Through the aforementioned laying experiments, the influence mechanism of forming process parameters on the formation of defects in VATS can be revealed, and the theoretical buckling model established above can be qualitatively verified. The theoretical calculation, simulation and experiment results are consistent, which proves the feasibility of applying Hertz’s contact and tangential contact theories to optimize the variable angle tow buckling model based on Rayleigh–Ritz solution, minimum potential energy principle and viscoelastic foundation, and lays a theoretical foundation for the research of VATS technology and defect control method. However, due to the experimental conditions, there is no accurate measurement method for the viscosity of prepreg tow resin, so it is impossible to establish the quantitative relationship between the critical load and the process parameters. Future research can determine the resin viscosity of tow under specific temperature conditions through multiple groups of controlled variable experiments and then explore the characterization method of adhesion coefficient to realize the qualitative analysis and demonstration of the buckling model.
6. Conclusions
A buckling model including the width, thickness, adhesion coefficient and other material properties of the prepreg tow is proposed for the placement of complex composite structural parts in the aviation field. The critical in-plane load and buckling radius in VATS are solved by the Ritz method and the minimum potential energy principle based on more accurate boundary conditions and deflection functions. On this basis, the normal contact and tangential contact models of the compaction roller and the tow are innovatively established, so that the buckling model is improved by the theory of intimate contact and traction torsion without sliding, and factors such as the compaction force, laying speed and resin viscosity are introduced into the model, which is an important innovation point of this paper. In addition, a simulation model of VATS based on cohesion theory was established, and the distribution of compaction pressure as well as in-plane load was verified, which proved the feasibility of using viscoelastic foundation to characterize the adhesion of prepreg tow. Finally, the proposed theory and simulation models are verified by multiple groups of single factor laying experiments. It is proven that a proper increase in compaction force and a decrease in velocity can improve the adhesion performance of prepreg tow and reduce the critical radius in VATS.

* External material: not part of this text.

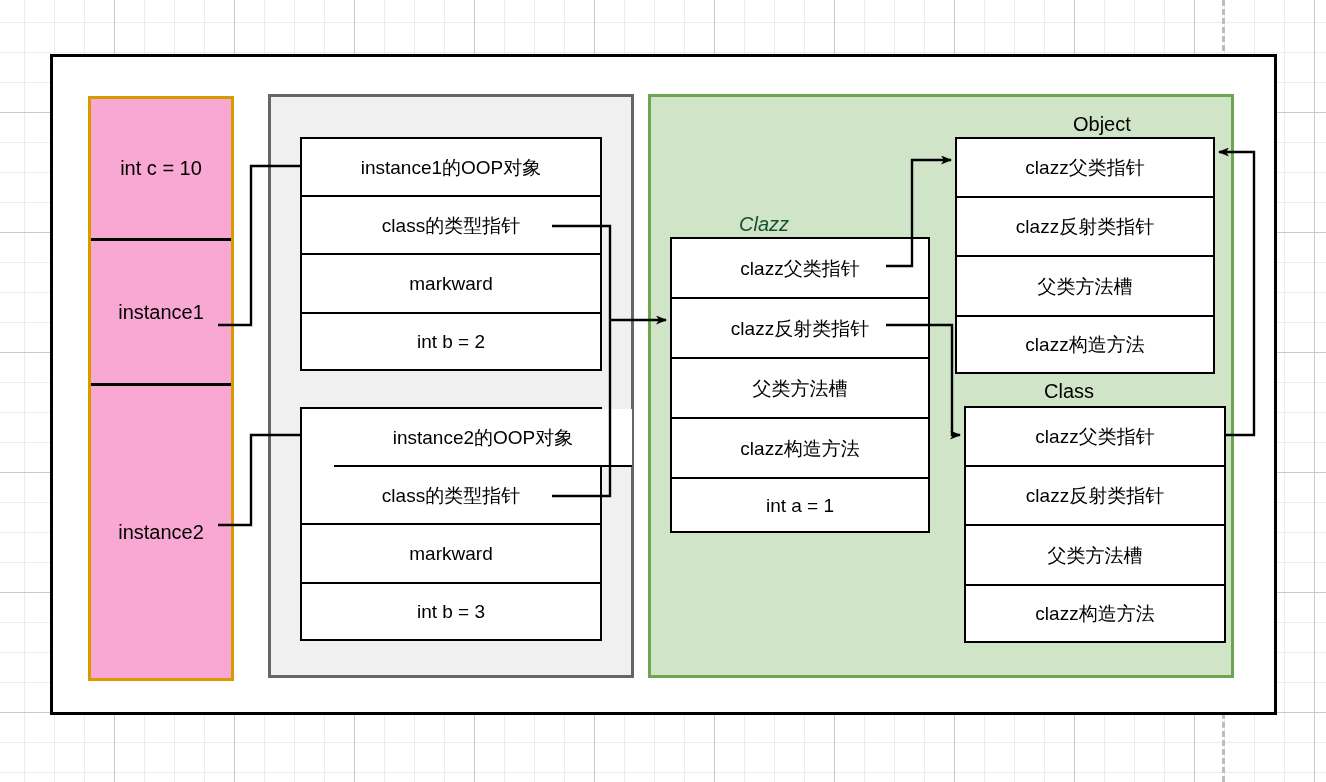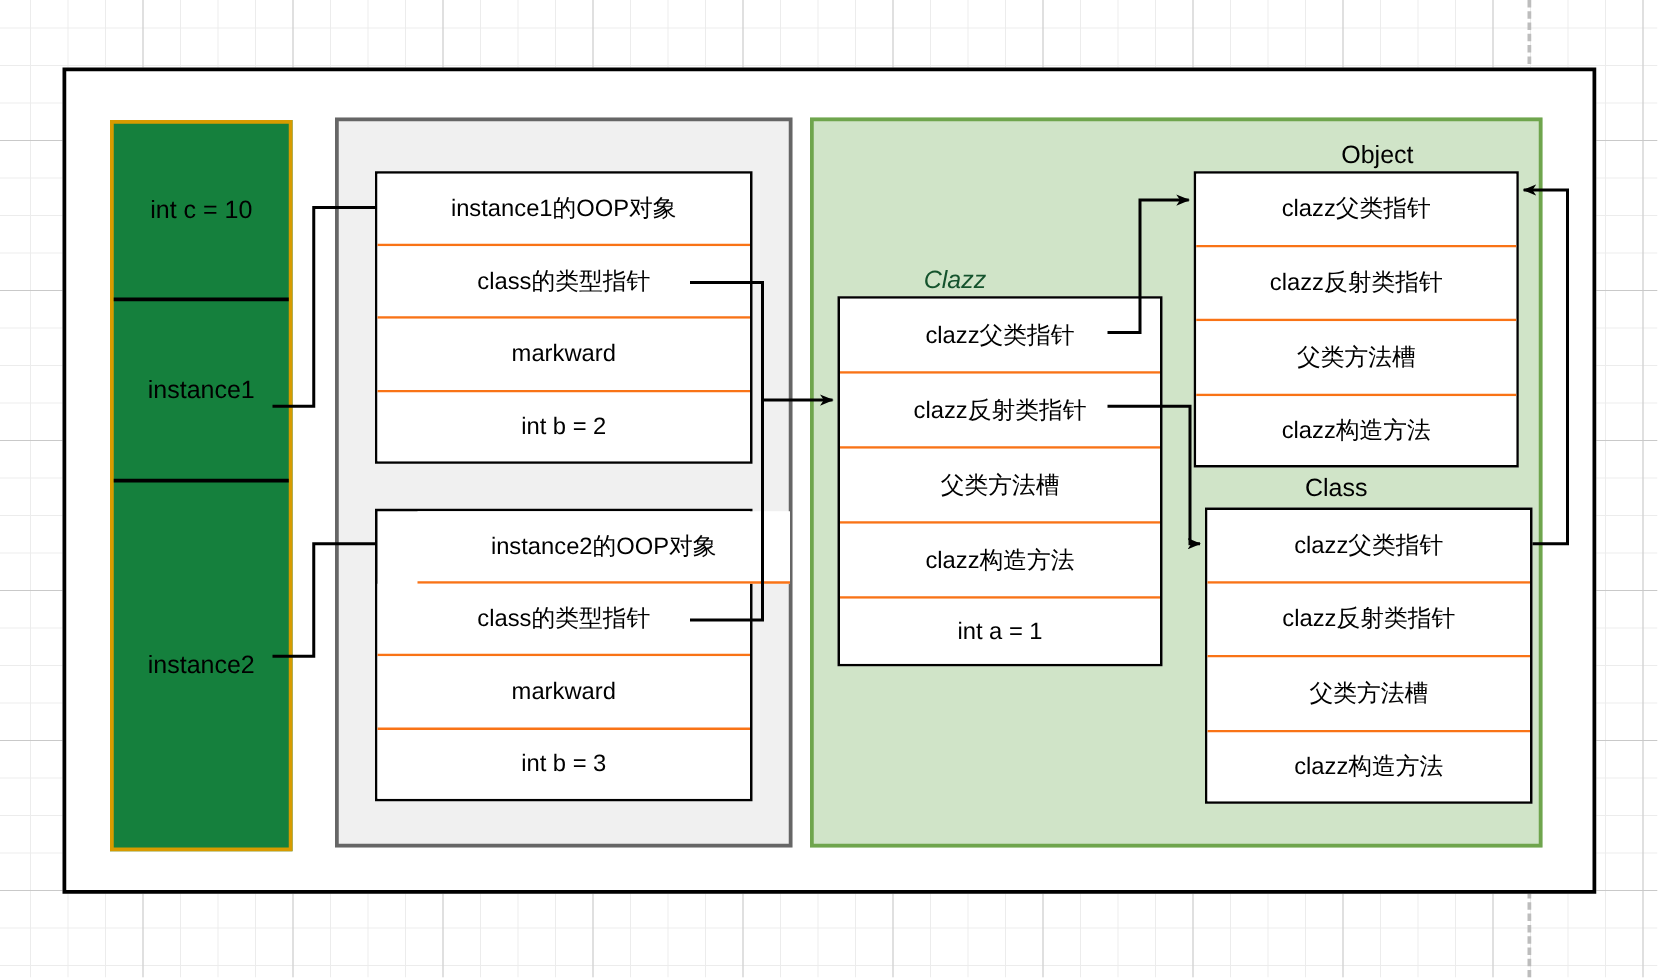"int c = 10" .panel-stack { background: #15803d -> #f9a8d4 }
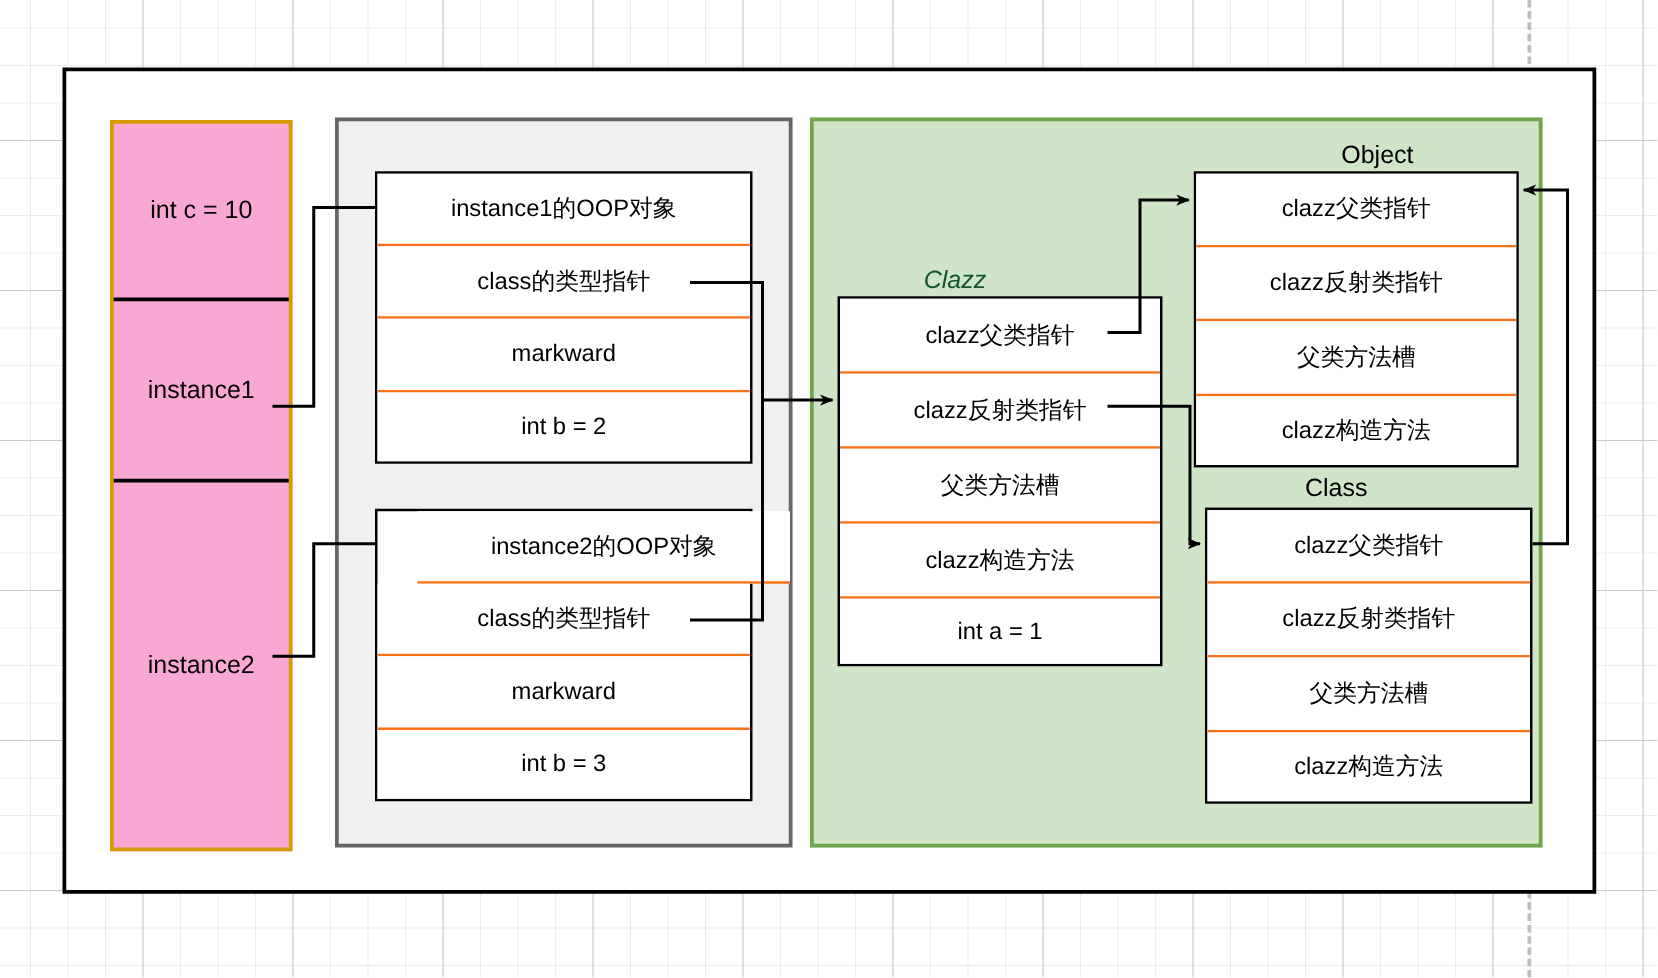"instance1的OOP对象" .srow { border-bottom: 2px solid #f97316 -> 2px solid #000000 }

Limited by the current experimental conditions and testing methods, this paper lacks research on the quantitative characterization methods and experimental verification of the adhesion coefficient. In addition, due to the temperature fluctuation, the corresponding relationship between process parameters and the critical buckling radius needs to be established. Future research will be devoted to exploring the relationship between the heating temperature and the formation of defects in VATS. In view that the resin viscosity of the prepreg tow is sensitive to temperature, and the heating process has a great influence on the adhesion coefficient of the tow, it is important to establish an accurate temperature field model to introduce the thermal effect into the buckling model to achieve high-quality placement. Furthermore, composite structures are composed of multiple layers, and each layer has undergone repeated compaction and heating processes. It is of great significance to study the effect of repeated placement on wrinkle formation in VATS for improving the manufacturing quality of aviation components and parts.